Вдохновленный обещанием финансовой поддержки со стороны Японии, Циллиакус с утроенной энергией принялся за подготовку первой в истории российского освободительного движения межпартийной конференции. Ее цель, объяснял он Акаси весной 1904 г., должна заключаться в выработке совместного печатного воззвания, а затем и в организации демонстраций[525]
. В конце апреля – начале мая 1904 г. Циллиакус заручился принципиальным согласием на участие в будущей конференции социал-демократов (в лице Г.В. Плеханова) и либералов (П.Б. Струве). В письме Плеханову от 8 мая 1904 г. финский «активист» изложил целый план, реализация которого должна была привести к свержению самодержавия или по крайней к созданию такой ситуации, когда «русский Далай-Лама» (Николай II) попытается «перейти к другой системе управления». Основной упор Циллиакус делал на организации массовых вооруженных демонстраций в условиях ожидавшихся новых военных поражений России[526]. В более позднем письме Плеханову финн сообщил, что направил подготовительные документы к конференции и лидеру большевистского фланга РСДРП[527], однако получил ли их В.И. Ленин и как ответил – неизвестно. Во всяком случае, в полном собрании его сочинений имя Циллиакуса вообще не упоминается. Забегая вперед, отметим, что подлинная роль РСДРП (б) во всей этой истории и, в частности, ставшее вскоре очевидным стремление большевистских лидеров так или иначе, прямо или через третьих лиц получить доступ к японской помощи в советское время стало одной из тщательно оберегаемых партийных тайн. Отсюда – крайняя скудость официальных свидетельств на этот счет, а также постоянные недоговоренности и умолчания мемуаристов-большевиков и их удивительная «забывчивость» – слишком нарочитая и частая, чтобы в нее поверить.Видимая легкость, с которой Циллиакусу удалось добиться согласия таких серьезных политиков, как Плеханов и Струве, на участие в совместной конференции, не должна удивлять. В условиях разгоравшейся революции объединение усилий крупнейших российских партий соответствовало объективным потребностям освободительного движения, и это вполне осознавали партийные лидеры. Ключевым в этом вопросе являлась фигура организатора будущей конференции, который, с одной стороны, должен был быть личностью широко известной и авторитетной в революционных кругах, но одновременно не принадлежать ни к одной из общероссийских партий. С этой точки зрения кандидатура Циллиакуса выглядела почти идеальной, а его особая активность в этом деле – как естественное стремление реализовать свои ранее высказанные намерения. О связях Циллиакуса с японцами никто из партийных вождей тогда еще не подозревал – к началу лета 1904 г. кроме поляков о них знал лишь эсер Волховский[528]

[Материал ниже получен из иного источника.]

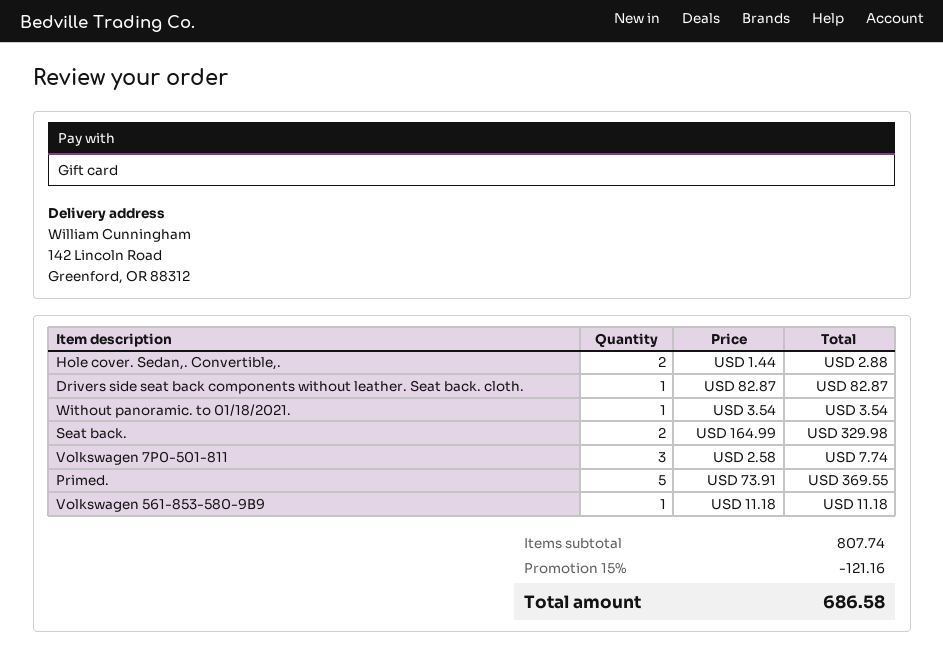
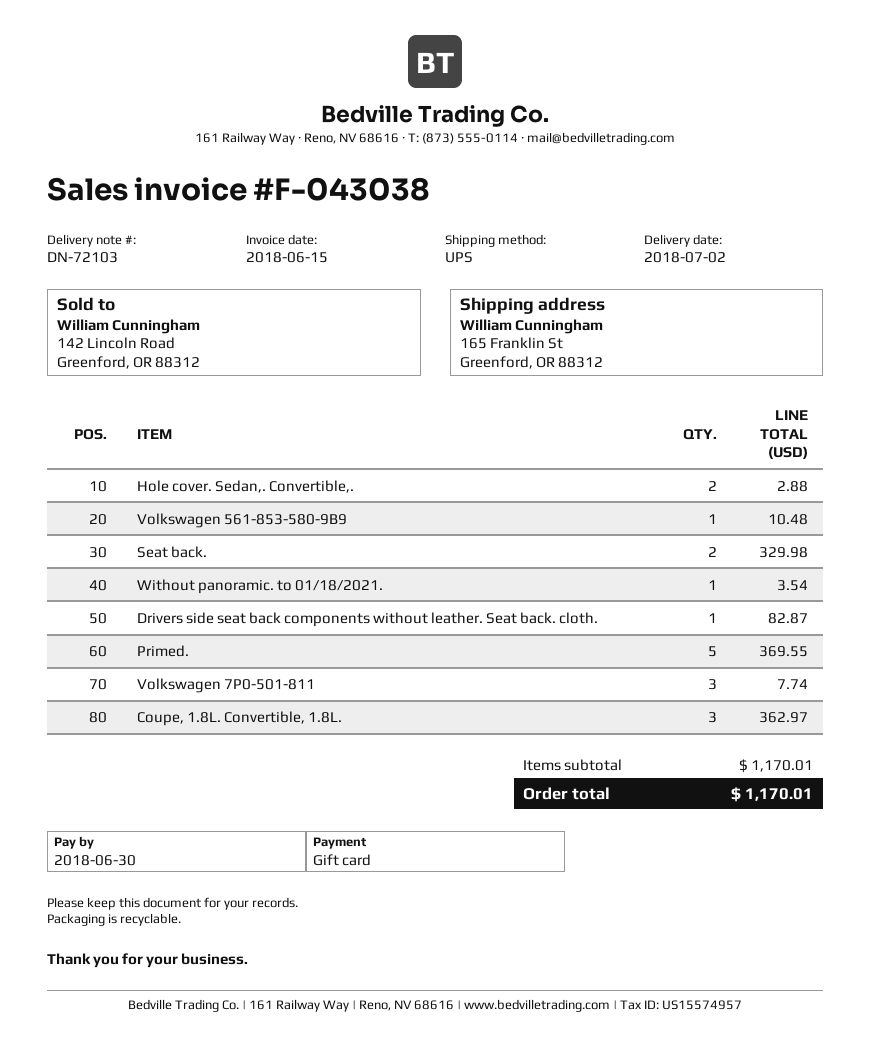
ship to: 142 Lincoln Road, Greenford, OR 88312 -> 165 Franklin St, Greenford, OR 88312
Volkswagen 561-853-580-9B9: 1 for 11.18 -> 1 for 10.48
Coupe, 1.8L. Convertible, 1.8L.: none -> 3 for 362.97
subtotal: 807.74 -> 1170.01
discount: 15% = 121.16 -> none
total: 686.58 -> 1170.01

. Не знал об этом и Департамент полиции, и информация его заграничных агентов только дезориентировала Петербург еще больше.В конце мая – начале июня 1904 г. планы созыва межпартийной конференции вышли из кабинетов партийных вождей и стали достоянием рядовой эмигрантской массы. Заведующий Берлинской агентурой Департамента полиции А.М. Гартинг сообщил в Петербург о скором созыве «съезда» представителей русских либералов, социал-демократов, эсеров, бундовцев, польских социалистов и социал-демократов и финнов для координации действий ввиду готовящегося «бунта» в разных городах империи. Финляндцы, писал Гартинг, собрали 5 млн рублей, «которые будут предоставлены в распоряжение Центрального комитета социал-демократов для организации волнений»[529]
. 13 июня 1904 г. (по новому стилю) предложение Циллиакуса было впервые рассмотрено на заседании Совета РСДРП. Г.В. Плеханов высказался за участие в конференции, но при условии, чтобы она ограничилась выработкой совместного антивоенного манифеста. Совет с этим единогласно согласился и в специально принятой инструкции своим делегатам подчеркнул допустимость лишь «принципиального заявления солидарности всех революционных и оппозиционных партий в борьбе с царизмом»[530]. Однако вскоре что-то заставило Плеханова усомниться в целесообразности участия социал-демократов в будущей конференции, и Циллиакусу во время их личной встречи в Амстердаме в августе 1904 г. пришлось употребить весь свой ораторский талант, чтобы, по выражению Ратаева, «сломить упорство своего собеседника»[531].